# [PROVIDED RECORDS]
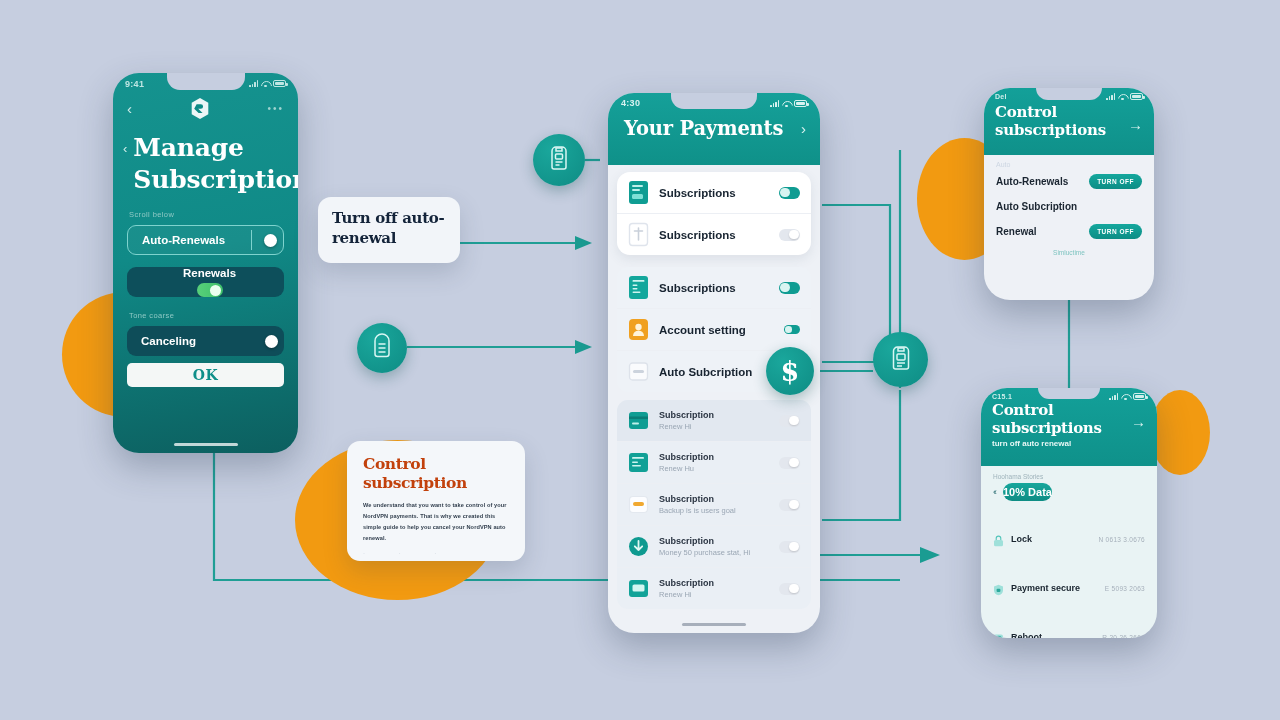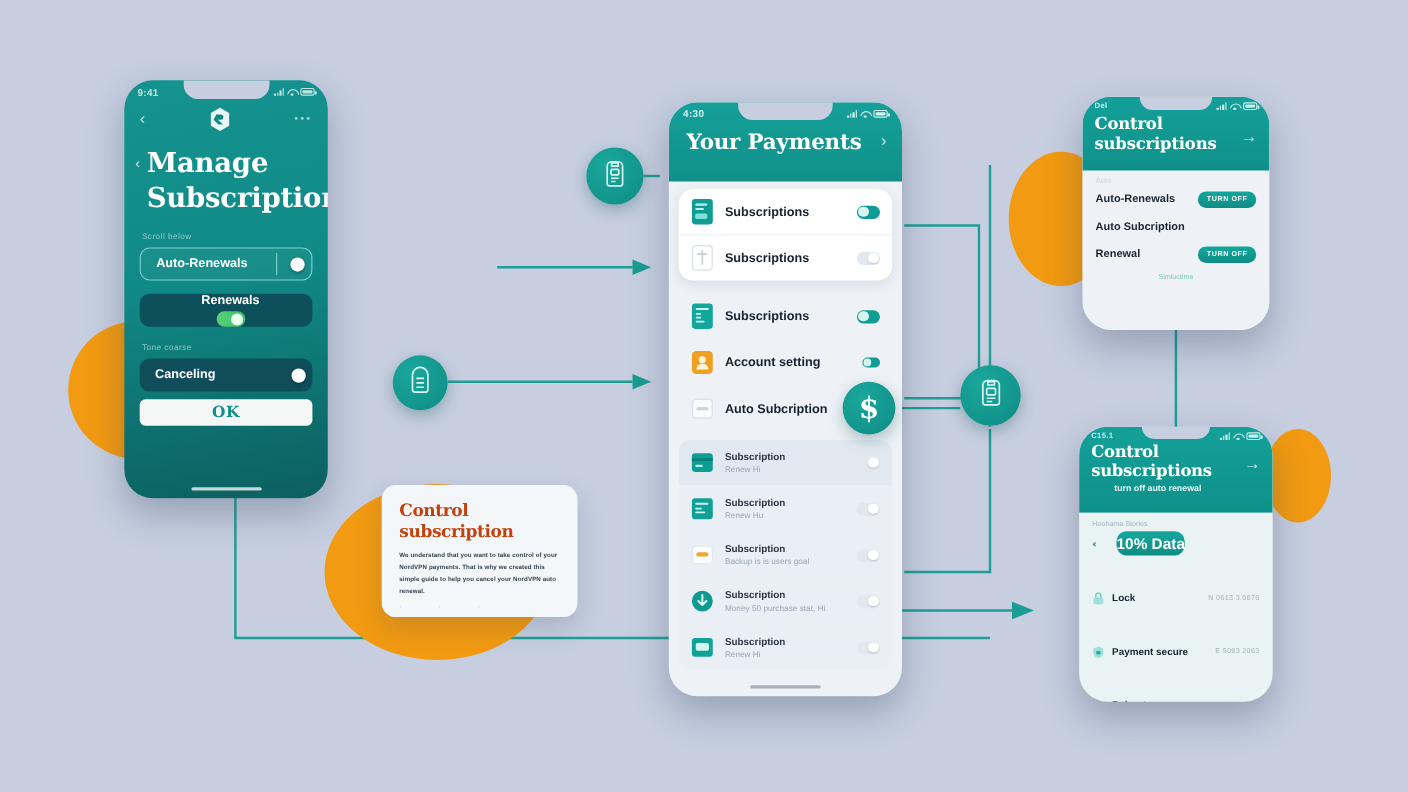"Turn off auto-renewal" div.callout { html: none -> <div> <div>Turn off auto-renewal</div> </div> }
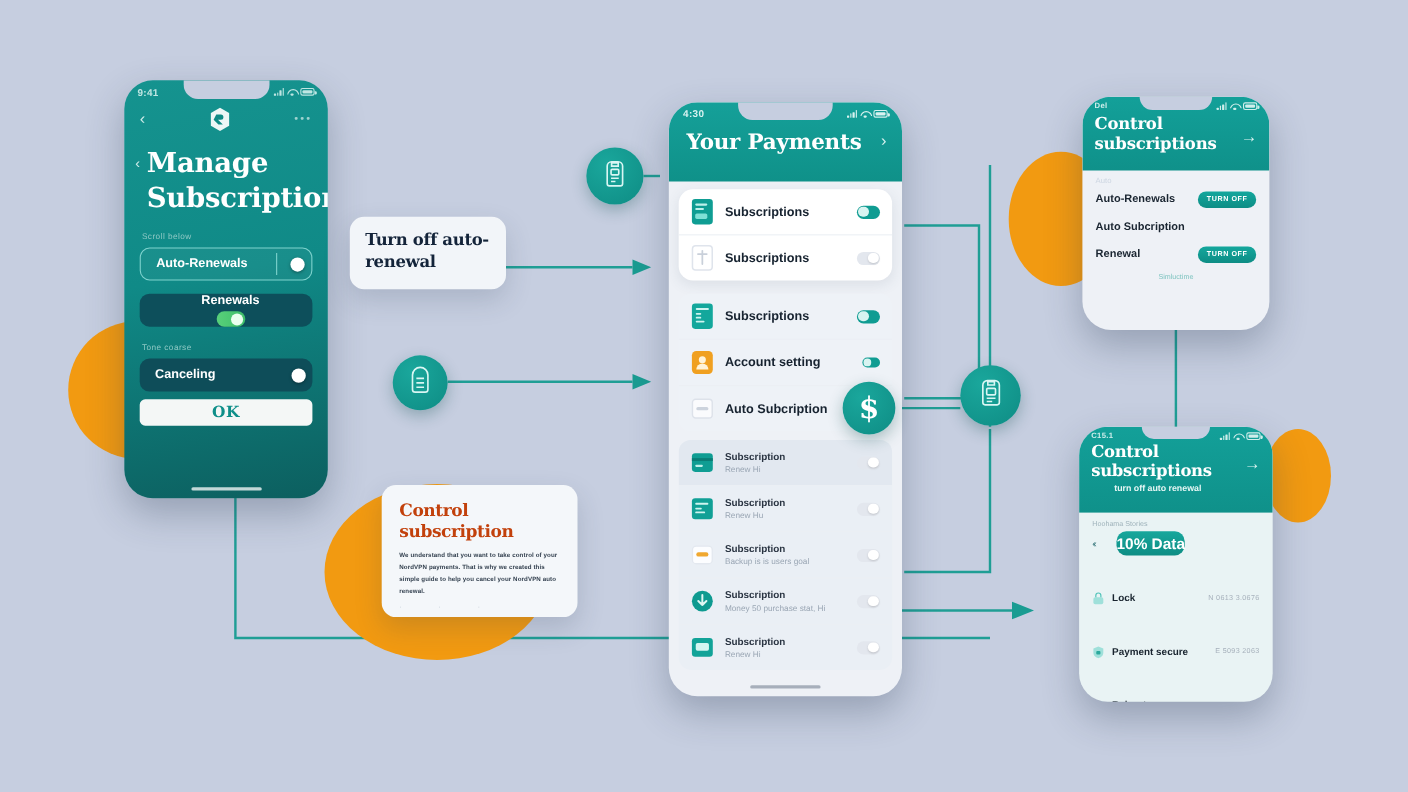"turn off auto renewal" .p4-sub { margin-left: 21px -> none }
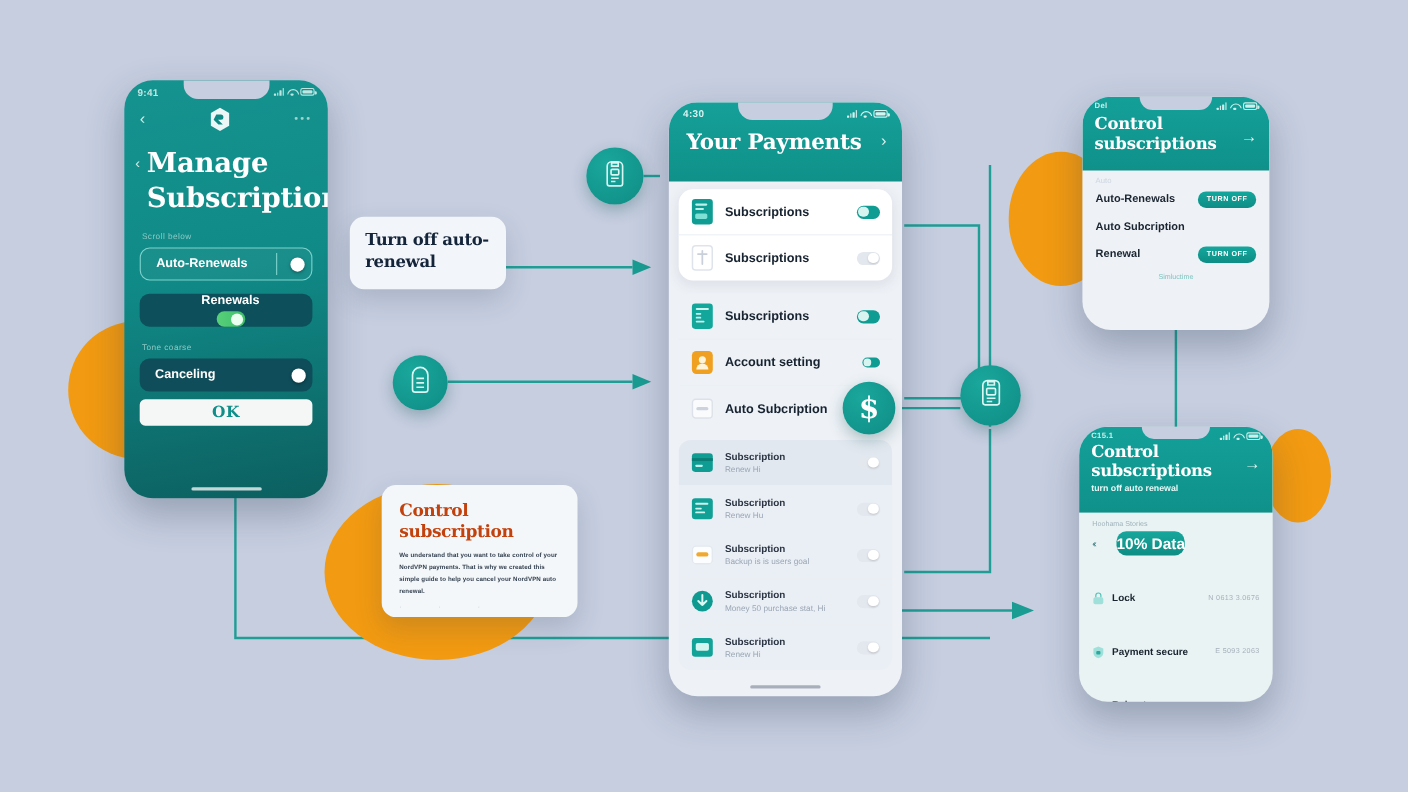"10% Data" .data-pill { font-size: 14px -> 11px; margin-left: 12px -> 0 }
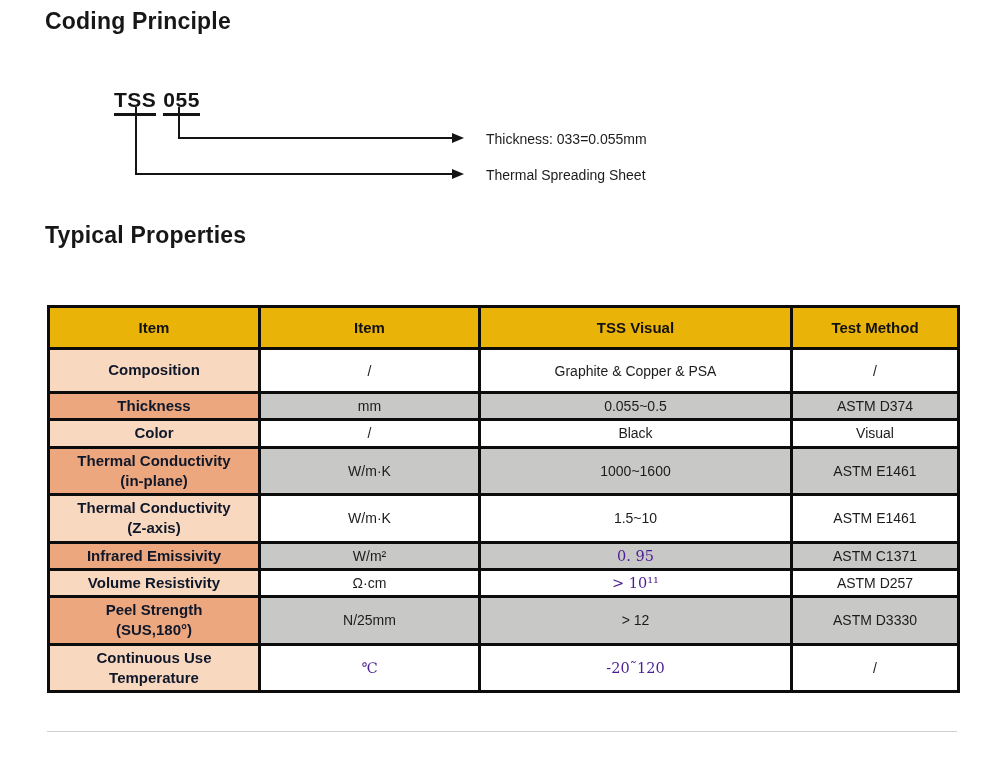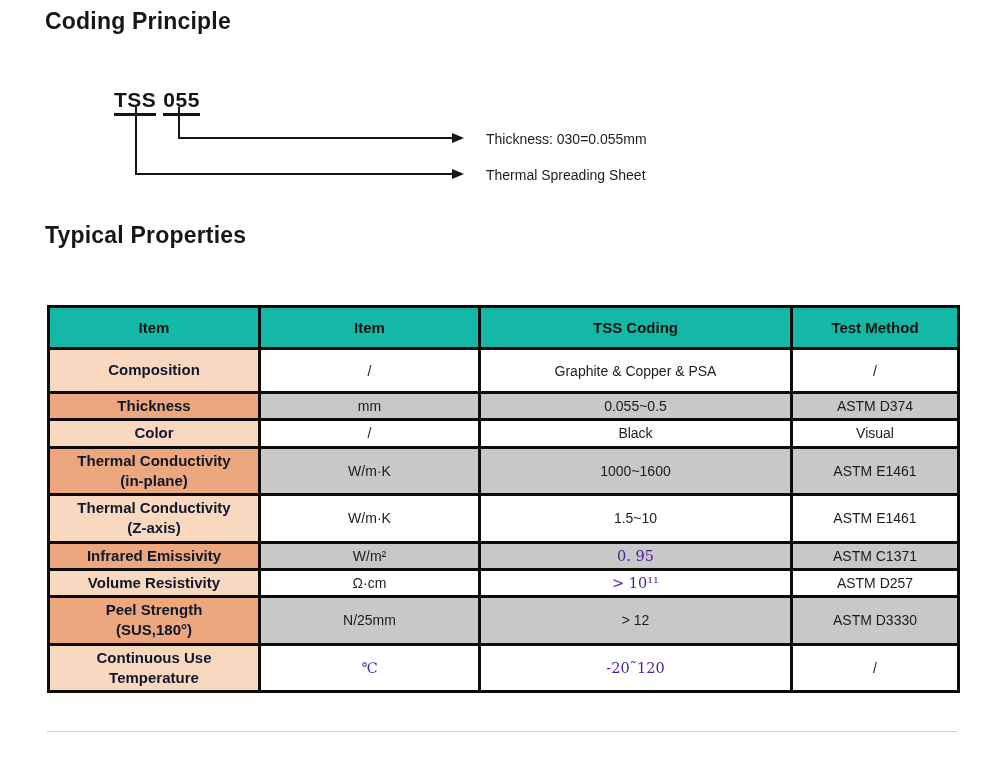"Thickness: 030=0.055mm" div.arrow-label { text: 030 -> 033 }
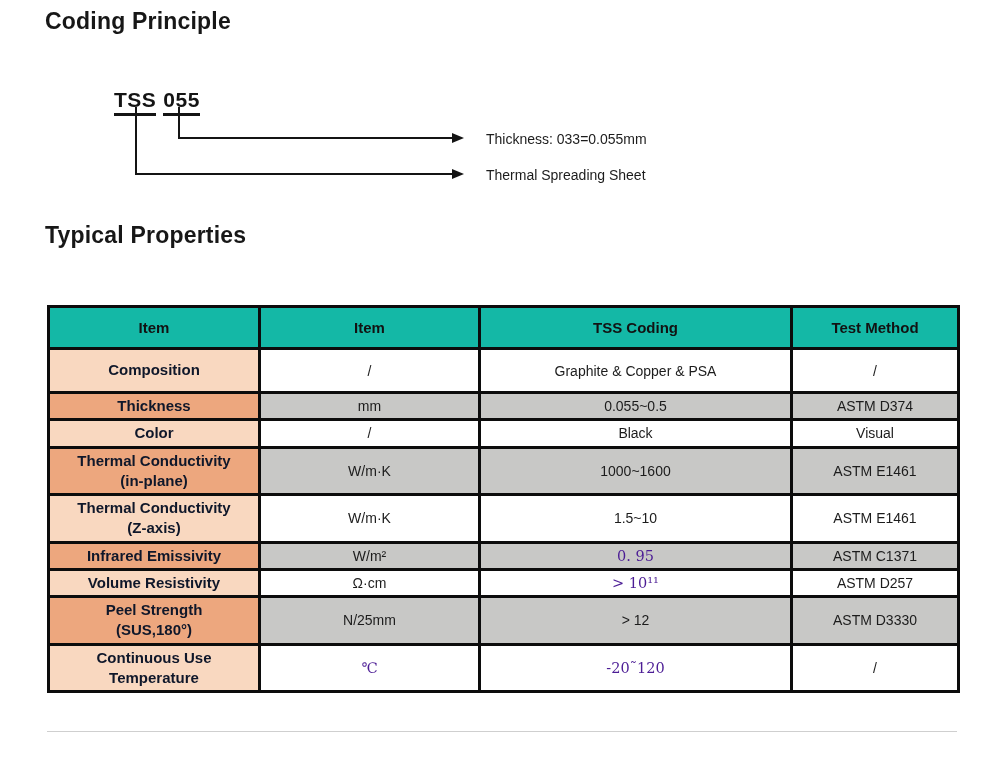"Item" table.props thead th { background: #14b8a6 -> #eab308 }
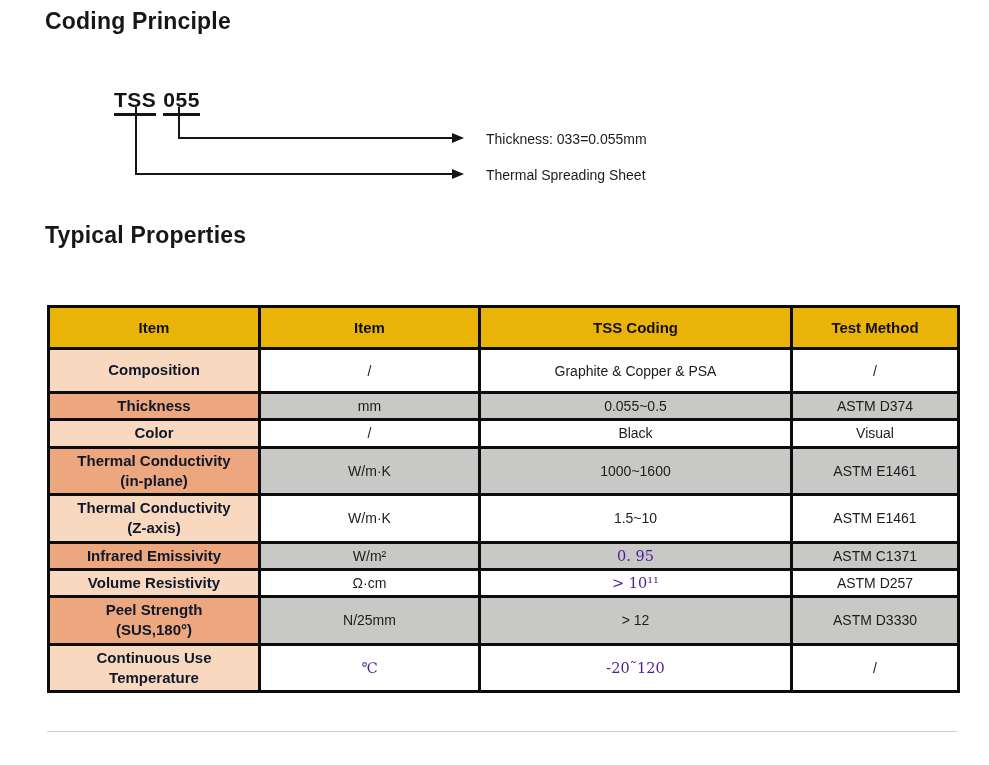"TSS Coding" th { text: Coding -> Visual }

# [WHAT TO PRODUCE]
Give the data above again, exactly, with every picture removed.

# [EXERCISE SOLUTION]
"Turn off auto-renewal" div.callout { html: none -> <div> <div>Turn off auto-renewal</div> </div> }
"turn off auto renewal" .p4-sub { margin-left: 21px -> none }
"10% Data" .data-pill { font-size: 14px -> 11px; margin-left: 12px -> 0 }
"Thickness: 030=0.055mm" div.arrow-label { text: 030 -> 033 }
"Item" table.props thead th { background: #14b8a6 -> #eab308 }
"TSS Coding" th { text: Coding -> Visual }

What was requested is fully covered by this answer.